『政権交代バブル』 竹中平蔵 | 徒然なる読書日記、たまに映画日記

『政権交代バブル』 竹中平蔵

小泉内閣時代の経済財政・郵政民営化担当大臣だった竹中平蔵さんの最新本です。
立場的に民主党批判が満載なのかと思いきや、民主党がこうしてくれたらいいなといった期待が書かれています。

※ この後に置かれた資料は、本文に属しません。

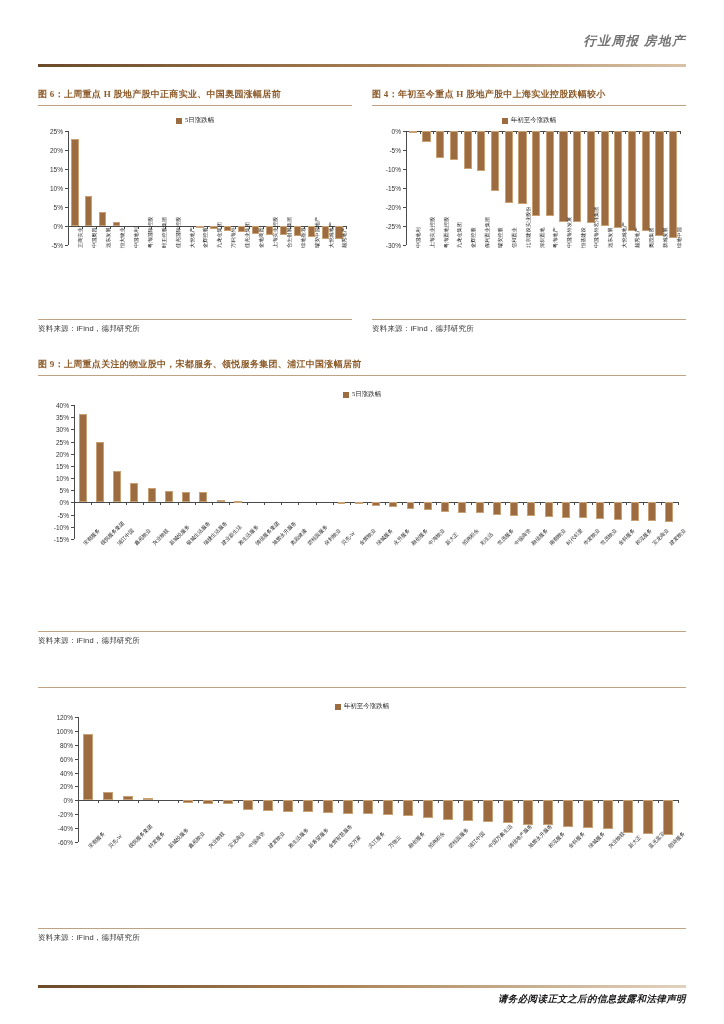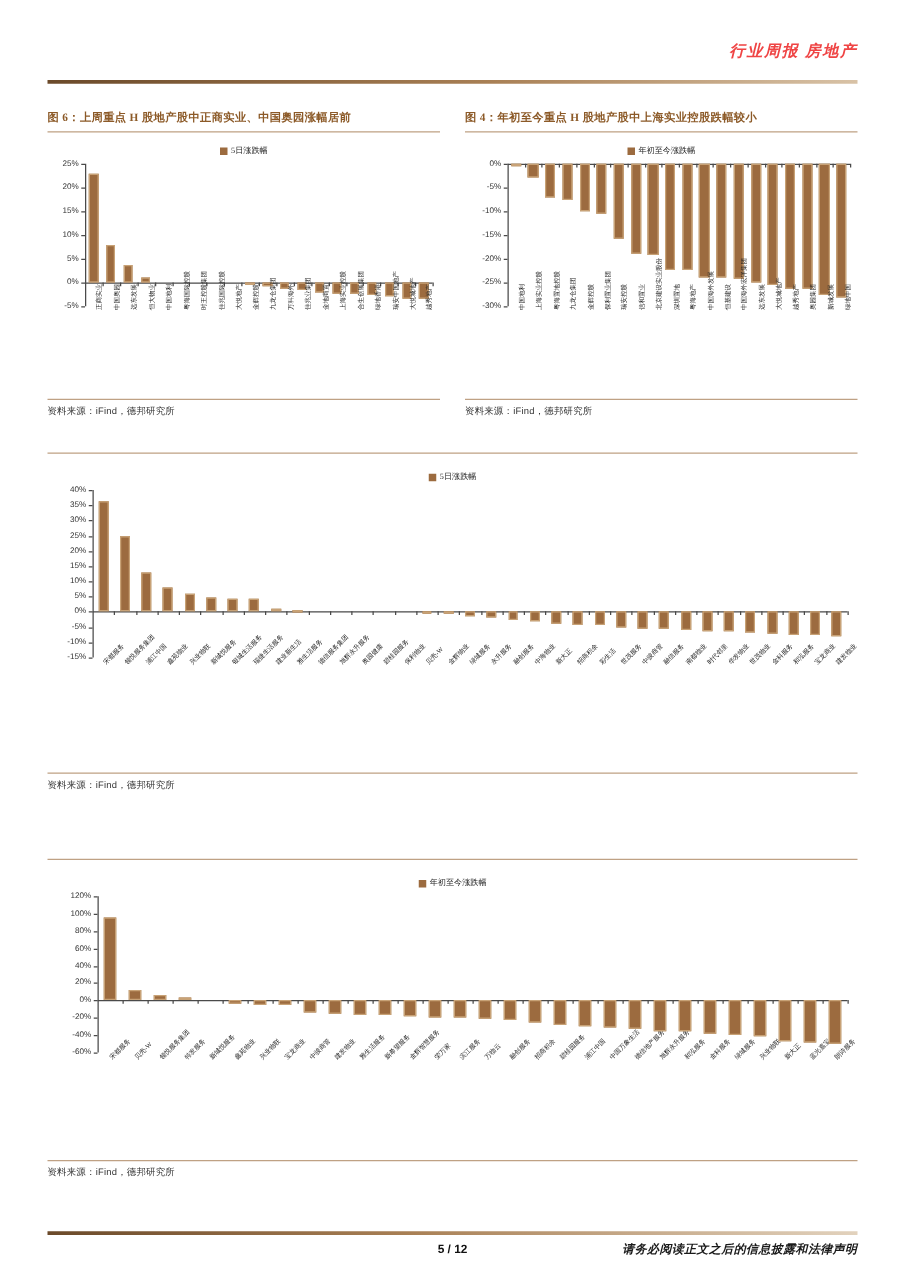"行业周报 房地产" .header-right { color: #ef4444 -> #737373 }
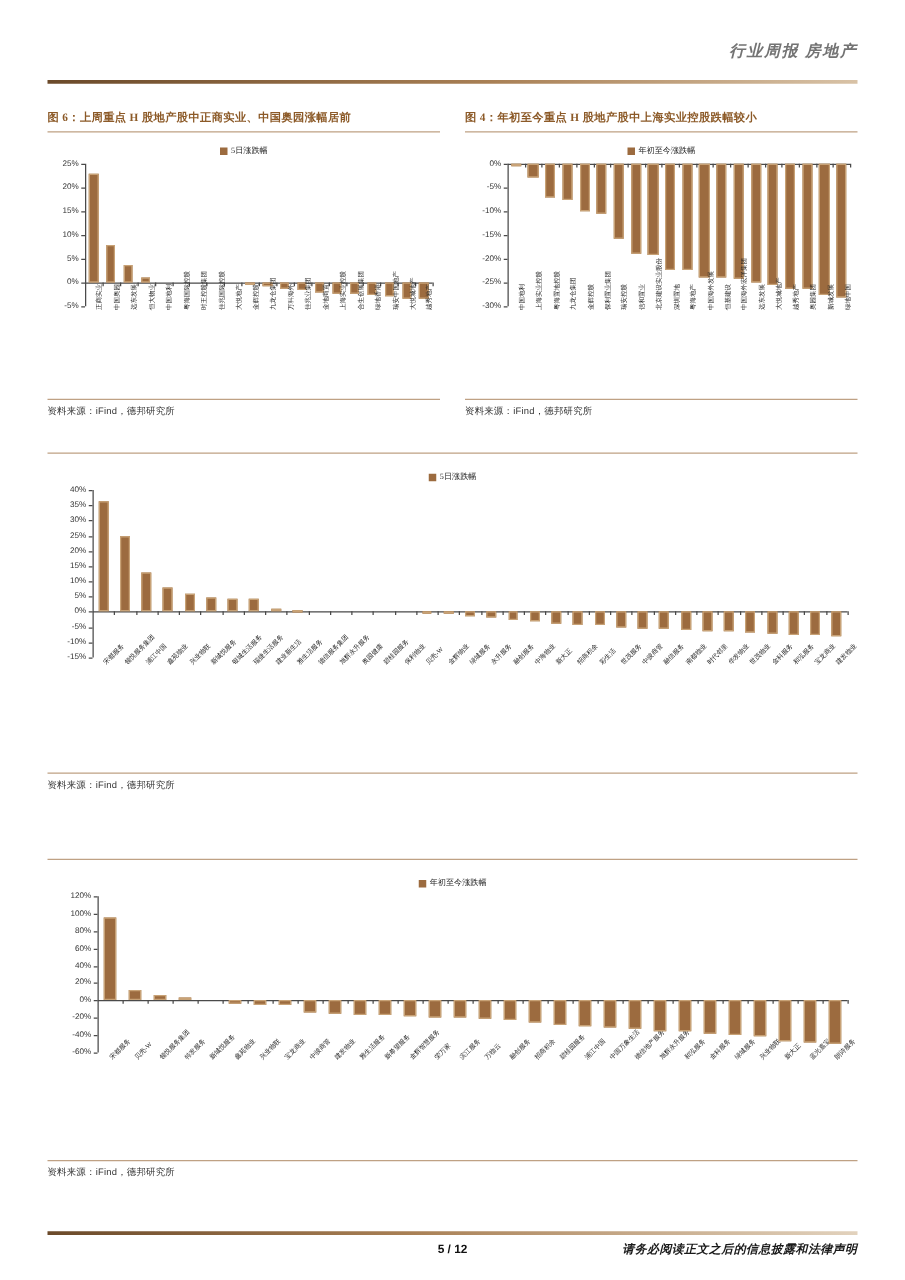"图 9：上周重点关注的物业股中，宋都服务、领悦服务集团、浦江中国涨幅居前" div.fig-title { html: none -> <div>图 9：上周重点关注的物业股中，宋都服务、领悦服务集团、浦江中国涨幅居前</div> }
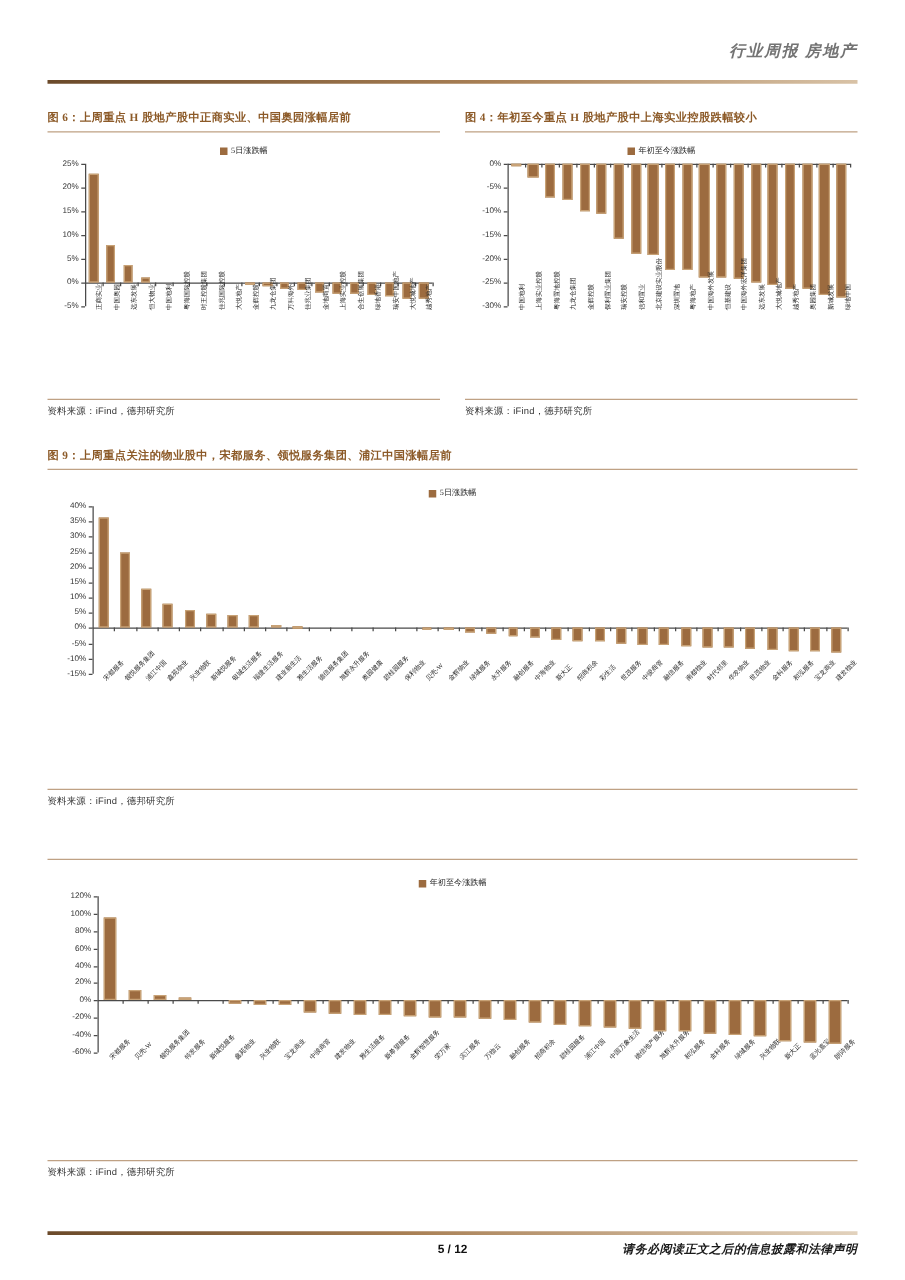"5 / 12" div.footer-page { html: <div>5 / 12</div> -> none }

政権交代バブル (Voice select)/竹中 平蔵

¥1,000
Amazon.co.jp

イントロ
歴史的な「政権交代」からほぼ2カ月が経ち鳩山新政権の全貌が次第に見えてきた。
しかし民主党は、脱官僚依存や「子ども手当て」政策などの国民にとって魅力ある政策を掲げたゆえに、政権奪取ができたのではない。
あくまで「政治的なバブル」が生じたのである。その「バブル」に見合うだけの実力を発揮することが果たしてできるのか。
2008年末以降の不況からなかなか脱け出せない日本経済に山積する緊急課題を、本当に解決していくことができるのか。
いま日本国民が抱える「不安」を明確にし、その課題に対してどう考えどう対応すべきかについて説いたのが、本書である。
骨抜きになりそうな「郵政民営化」。先が見えない民主党流地域主権。
そして、財源なきバラマキ政策の結末に見え隠れする「重税国家」への道。
小泉改革の司令塔として活躍、政治の現場でその政策遂行能力をいかんなく発揮した筆者による新政権への緊急提言は、どの筆者よりも真実味がある。

感想
1章では、「鳩山政権が抱える不安」として
マクロ経済視点の欠如、ばらまきなどによる大きすぎる政府の危険性、本当の地方分権を

2章では、「鳩山政権による改革のゆくえ」として
小泉政権の実績、郵政民営化の迷走を

3章では、「民主党がいますぐに取り組むべきこと」として
現在の課題の明確化、そのための政策、官僚との戦いを

4章では、「民主党に知っておいてほしいこと」として
過去の事例を挙げて説明されている。

どの内容もとてもわかりやすく書かれているし、かつどの事例も具体的でとても良い。
ここらへんは本当に今の民主党に見習ってほしいところではある。
なにより、批判だけにとどめていないところにこの本の良さがあると思う。

民主党政権のここは良いけれど、ここはダメだ。
と書かれた後に、だからこうすればもっと良くなるはず。
と薦めてくれている。
ある意味これは野党としてのあるべき姿でもあり、自民党にも見習っていただきたいところではあるが。


個人的に刺さった部分を2つほど挙げておきます。

「格差はかわいそう、私が守ってあげます。」
という政府ではなく、
「貧困は間違いなく政府が撲滅する。その代わり、あとは頑張って競争して、強い日本をつくろう。」
と言える政府が本来の姿。

「国民が悪いと政府が悪くなる」
すなわち
「悪い政府の背後には悪い国民がいる」


しかし、鳩山さんが竹中さんの言う事をすんなりと聞くとは思えないので、これから日本は迷走するかもしれませんね。政局ってのはそういうもんですかね。